EXERCISE DATA:
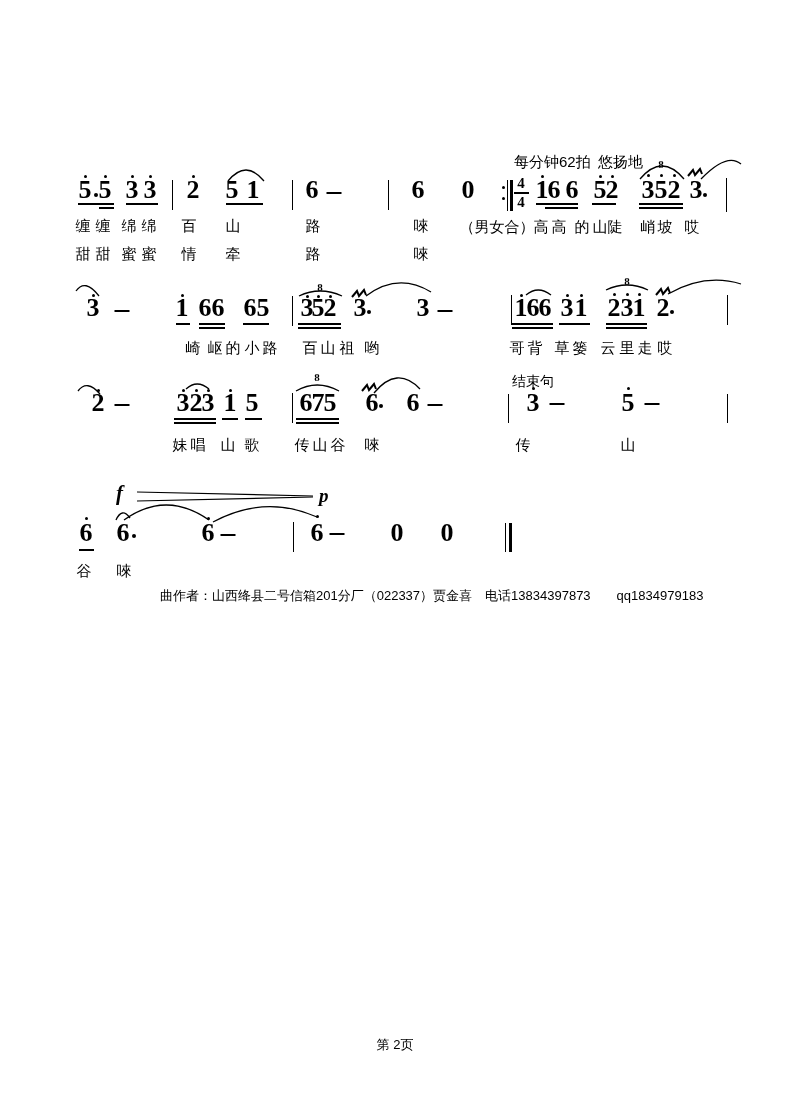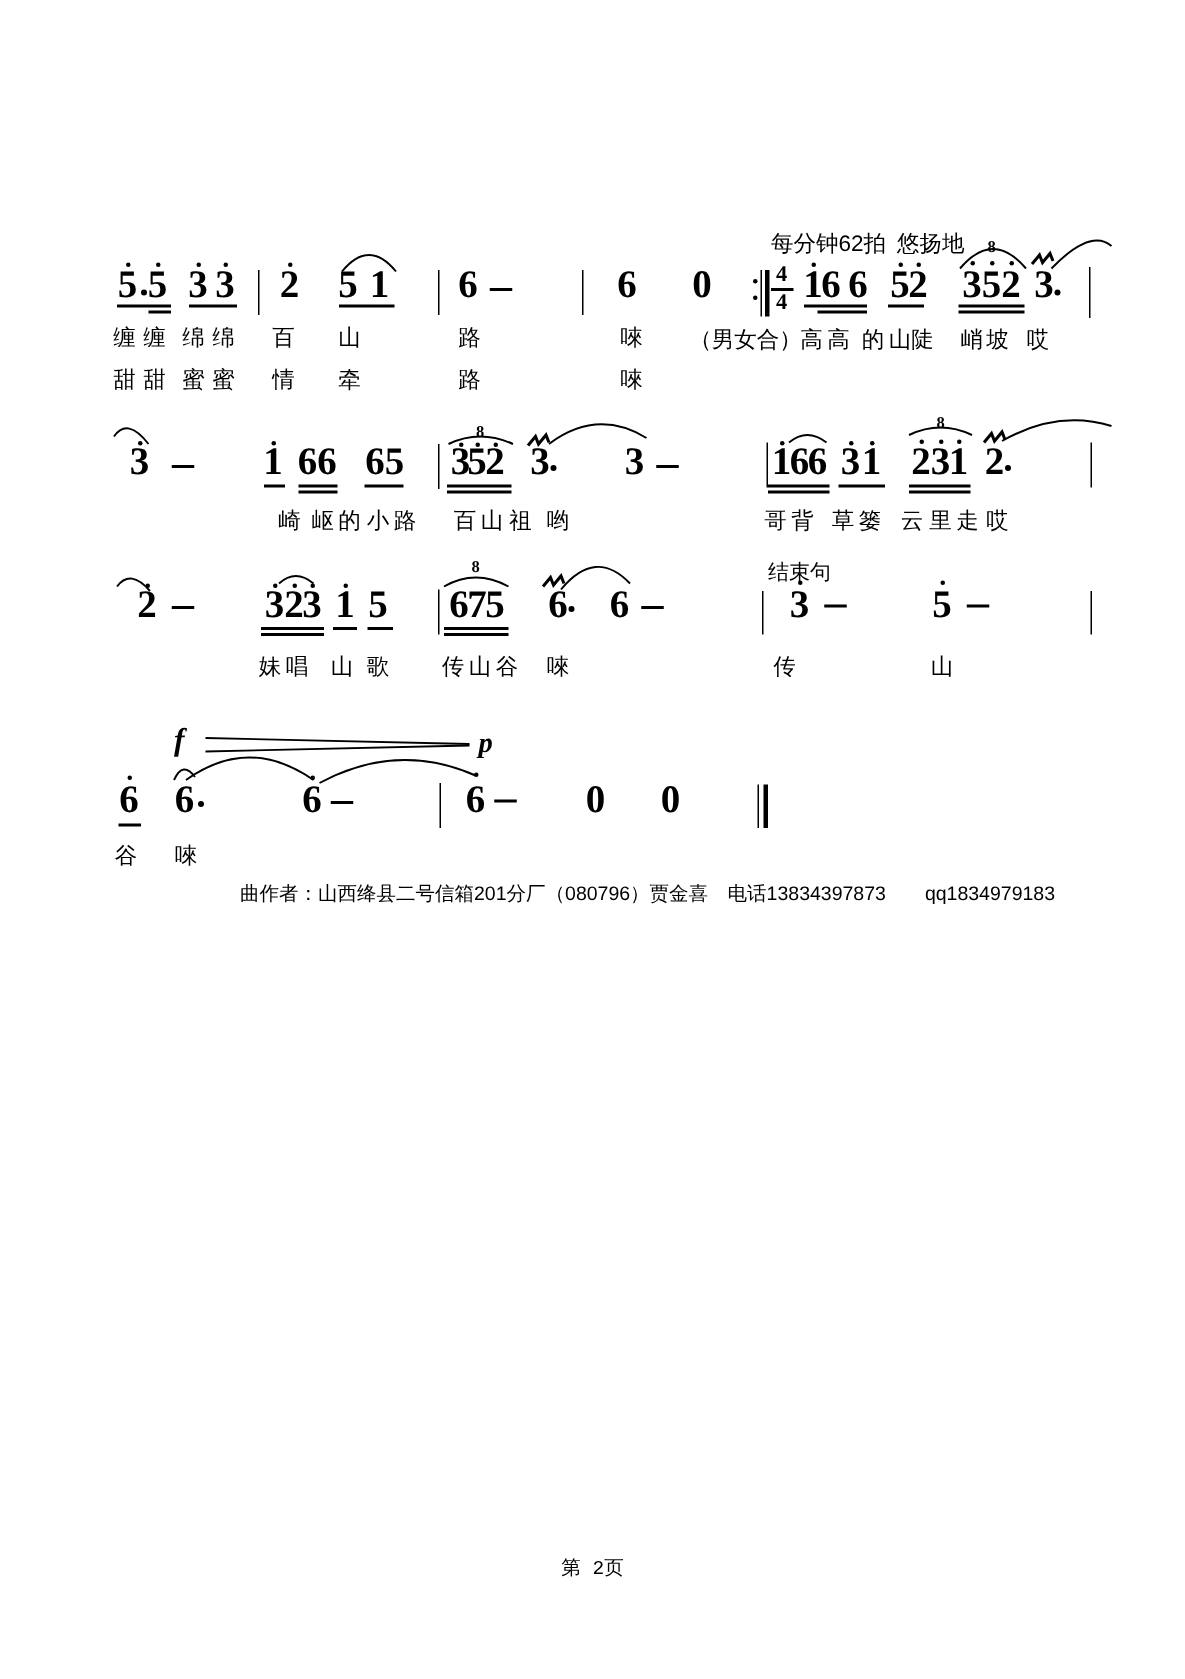--- a/index.html
+++ b/index.html
@@ -20,21 +20,21 @@
   .lab { position:absolute; white-space:nowrap; }
   .tempo   { left:514px; top:153px; font-size:15px; }
   .expr    { left:598px; top:153px; font-size:15px; }
   .ending  { left:512px; top:373px; font-size:14px; }
   .dynf    { left:116px; top:481px; font-family:"Liberation Serif",serif;
              font-style:italic; font-weight:bold; font-size:21px; }
   .dynp    { left:319px; top:485px; font-family:"Liberation Serif",serif;
              font-style:italic; font-weight:bold; font-size:19px; }
   .credit1 { left:160px; top:587px; font-size:13px; }
   .credit2 { left:160px; top:615px; font-size:13px; }
-  .footer  { left:0; right:0; top:1036px; text-align:center; font-size:13px;font-family:Liberation Mono, monospace; }
+  .footer  { left:0; right:0; top:1036px; text-align:center; font-size:13px; }
   #overlay { position:absolute; left:0; top:0; pointer-events:none; }
   #timesig { position:absolute; left:512px; top:176px; width:18px; text-align:center;
              font-family:"Liberation Serif",serif; font-weight:bold; font-size:15px; line-height:1; }
   #timesig .tsline { width:15px; height:2px; background:#000; margin:1px auto 1px auto; }
 </style>
 </head>
 <body>
 
 <div id="page">
 
@@ -278,15 +278,15 @@
       <path d="M0 7 L5 1 L7 6 L12 0 L14 5" transform="translate(656 288)" fill="none" stroke="#000" stroke-width="2"></path>
       <path d="M0 7 L5 1 L7 6 L12 0 L14 5" transform="translate(362 384)" fill="none" stroke="#000" stroke-width="2"></path>
       <text x="661" y="168" text-anchor="middle" font-family="&quot;Liberation Serif&quot;, serif" font-size="11" font-weight="bold" fill="#000">8</text>
       <text x="320" y="291" text-anchor="middle" font-family="&quot;Liberation Serif&quot;, serif" font-size="11" font-weight="bold" fill="#000">8</text>
       <text x="627" y="285" text-anchor="middle" font-family="&quot;Liberation Serif&quot;, serif" font-size="11" font-weight="bold" fill="#000">8</text>
       <text x="317" y="381" text-anchor="middle" font-family="&quot;Liberation Serif&quot;, serif" font-size="11" font-weight="bold" fill="#000">8</text>
       <line x1="137" y1="492" x2="313" y2="496" stroke="#000" stroke-width="1.2"></line>
       <line x1="137" y1="501" x2="313" y2="497" stroke="#000" stroke-width="1.2"></line>
     </svg>
 
-  <div class="lab credit1">曲作者：山西绛县二号信箱201分厂（080796）贾金喜　电话13834397873　　qq1834979183</div>
+  <div class="lab credit1">曲作者：山西绛县二号信箱201分厂（022337）贾金喜　电话13834397873　　qq1834979183</div>
   <div class="lab footer">第 2页</div>
 </div>
 
 </body></html>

WORK ITEM:
Repeat the records above exactly, without any pictures.

RESPONSE:
--- a/index.html
+++ b/index.html
@@ -20,21 +20,21 @@
   .lab { position:absolute; white-space:nowrap; }
   .tempo   { left:514px; top:153px; font-size:15px; }
   .expr    { left:598px; top:153px; font-size:15px; }
   .ending  { left:512px; top:373px; font-size:14px; }
   .dynf    { left:116px; top:481px; font-family:"Liberation Serif",serif;
              font-style:italic; font-weight:bold; font-size:21px; }
   .dynp    { left:319px; top:485px; font-family:"Liberation Serif",serif;
              font-style:italic; font-weight:bold; font-size:19px; }
   .credit1 { left:160px; top:587px; font-size:13px; }
   .credit2 { left:160px; top:615px; font-size:13px; }
-  .footer  { left:0; right:0; top:1036px; text-align:center; font-size:13px;font-family:Liberation Mono, monospace; }
+  .footer  { left:0; right:0; top:1036px; text-align:center; font-size:13px; }
   #overlay { position:absolute; left:0; top:0; pointer-events:none; }
   #timesig { position:absolute; left:512px; top:176px; width:18px; text-align:center;
              font-family:"Liberation Serif",serif; font-weight:bold; font-size:15px; line-height:1; }
   #timesig .tsline { width:15px; height:2px; background:#000; margin:1px auto 1px auto; }
 </style>
 </head>
 <body>
 
 <div id="page">
 
@@ -278,15 +278,15 @@
       <path d="M0 7 L5 1 L7 6 L12 0 L14 5" transform="translate(656 288)" fill="none" stroke="#000" stroke-width="2"></path>
       <path d="M0 7 L5 1 L7 6 L12 0 L14 5" transform="translate(362 384)" fill="none" stroke="#000" stroke-width="2"></path>
       <text x="661" y="168" text-anchor="middle" font-family="&quot;Liberation Serif&quot;, serif" font-size="11" font-weight="bold" fill="#000">8</text>
       <text x="320" y="291" text-anchor="middle" font-family="&quot;Liberation Serif&quot;, serif" font-size="11" font-weight="bold" fill="#000">8</text>
       <text x="627" y="285" text-anchor="middle" font-family="&quot;Liberation Serif&quot;, serif" font-size="11" font-weight="bold" fill="#000">8</text>
       <text x="317" y="381" text-anchor="middle" font-family="&quot;Liberation Serif&quot;, serif" font-size="11" font-weight="bold" fill="#000">8</text>
       <line x1="137" y1="492" x2="313" y2="496" stroke="#000" stroke-width="1.2"></line>
       <line x1="137" y1="501" x2="313" y2="497" stroke="#000" stroke-width="1.2"></line>
     </svg>
 
-  <div class="lab credit1">曲作者：山西绛县二号信箱201分厂（080796）贾金喜　电话13834397873　　qq1834979183</div>
+  <div class="lab credit1">曲作者：山西绛县二号信箱201分厂（022337）贾金喜　电话13834397873　　qq1834979183</div>
   <div class="lab footer">第 2页</div>
 </div>
 
 </body></html>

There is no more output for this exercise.